⟨

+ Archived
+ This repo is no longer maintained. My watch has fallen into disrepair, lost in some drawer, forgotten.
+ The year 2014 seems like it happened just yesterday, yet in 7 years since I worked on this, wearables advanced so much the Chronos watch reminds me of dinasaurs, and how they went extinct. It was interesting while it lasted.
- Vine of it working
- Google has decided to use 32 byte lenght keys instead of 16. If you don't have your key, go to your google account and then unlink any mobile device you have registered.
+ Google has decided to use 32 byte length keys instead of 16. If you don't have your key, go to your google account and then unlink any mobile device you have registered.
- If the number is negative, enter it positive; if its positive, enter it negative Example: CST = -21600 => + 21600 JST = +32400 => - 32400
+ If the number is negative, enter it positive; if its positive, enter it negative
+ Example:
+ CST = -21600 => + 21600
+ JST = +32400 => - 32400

⟩

### Task item
Write out only the lines that run from the line containing "while it lasted." through the line containing "- Google has", both included, exactly as they appear above.

### Written solution
+ The year 2014 seems like it happened just yesterday, yet in 7 years since I worked on this, wearables advanced so much the Chronos watch reminds me of dinasaurs, and how they went extinct. It was interesting while it lasted.
- Vine of it working
- Google has decided to use 32 byte lenght keys instead of 16. If you don't have your key, go to your google account and then unlink any mobile device you have registered.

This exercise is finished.